## TASK TO COMPLETE
Nothing in the data may be altered; copy it all exactly.

## PROVIDED DATA

=======

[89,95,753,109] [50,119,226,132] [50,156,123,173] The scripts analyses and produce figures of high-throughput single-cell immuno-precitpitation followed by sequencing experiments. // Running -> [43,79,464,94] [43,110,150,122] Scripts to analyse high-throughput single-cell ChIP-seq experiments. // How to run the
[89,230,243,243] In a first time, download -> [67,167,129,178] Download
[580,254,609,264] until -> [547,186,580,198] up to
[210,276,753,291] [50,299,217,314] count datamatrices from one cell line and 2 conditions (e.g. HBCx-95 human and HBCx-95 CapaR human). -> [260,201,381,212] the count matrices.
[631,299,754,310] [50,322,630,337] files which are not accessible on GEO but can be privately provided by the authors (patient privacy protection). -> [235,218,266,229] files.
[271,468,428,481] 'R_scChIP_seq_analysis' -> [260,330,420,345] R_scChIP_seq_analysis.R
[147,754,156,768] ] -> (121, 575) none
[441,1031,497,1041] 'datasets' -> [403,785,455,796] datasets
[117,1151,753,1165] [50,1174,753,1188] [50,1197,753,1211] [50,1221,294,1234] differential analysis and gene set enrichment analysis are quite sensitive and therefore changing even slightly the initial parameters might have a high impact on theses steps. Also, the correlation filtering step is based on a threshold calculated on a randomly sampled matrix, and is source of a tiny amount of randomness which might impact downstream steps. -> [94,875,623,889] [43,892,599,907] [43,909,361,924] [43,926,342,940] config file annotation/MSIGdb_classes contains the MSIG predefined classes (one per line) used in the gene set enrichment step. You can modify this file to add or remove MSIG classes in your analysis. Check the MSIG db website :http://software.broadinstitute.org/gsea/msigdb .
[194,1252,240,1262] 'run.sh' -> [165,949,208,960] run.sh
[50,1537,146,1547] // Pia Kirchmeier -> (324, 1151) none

=======

## FINISHED TASK
[89,95,753,109] [50,119,226,132] [50,156,123,173] The scripts analyses and produce figures of high-throughput single-cell immuno-precitpitation followed by sequencing experiments. // Running -> [43,79,464,94] [43,110,150,122] Scripts to analyse high-throughput single-cell ChIP-seq experiments. // How to run the
[89,230,243,243] In a first time, download -> [67,167,129,178] Download
[580,254,609,264] until -> [547,186,580,198] up to
[210,276,753,291] [50,299,217,314] count datamatrices from one cell line and 2 conditions (e.g. HBCx-95 human and HBCx-95 CapaR human). -> [260,201,381,212] the count matrices.
[631,299,754,310] [50,322,630,337] files which are not accessible on GEO but can be privately provided by the authors (patient privacy protection). -> [235,218,266,229] files.
[271,468,428,481] 'R_scChIP_seq_analysis' -> [260,330,420,345] R_scChIP_seq_analysis.R
[147,754,156,768] ] -> (121, 575) none
[441,1031,497,1041] 'datasets' -> [403,785,455,796] datasets
[117,1151,753,1165] [50,1174,753,1188] [50,1197,753,1211] [50,1221,294,1234] differential analysis and gene set enrichment analysis are quite sensitive and therefore changing even slightly the initial parameters might have a high impact on theses steps. Also, the correlation filtering step is based on a threshold calculated on a randomly sampled matrix, and is source of a tiny amount of randomness which might impact downstream steps. -> [94,875,623,889] [43,892,599,907] [43,909,361,924] [43,926,342,940] config file annotation/MSIGdb_classes contains the MSIG predefined classes (one per line) used in the gene set enrichment step. You can modify this file to add or remove MSIG classes in your analysis. Check the MSIG db website :http://software.broadinstitute.org/gsea/msigdb .
[194,1252,240,1262] 'run.sh' -> [165,949,208,960] run.sh
[50,1537,146,1547] // Pia Kirchmeier -> (324, 1151) none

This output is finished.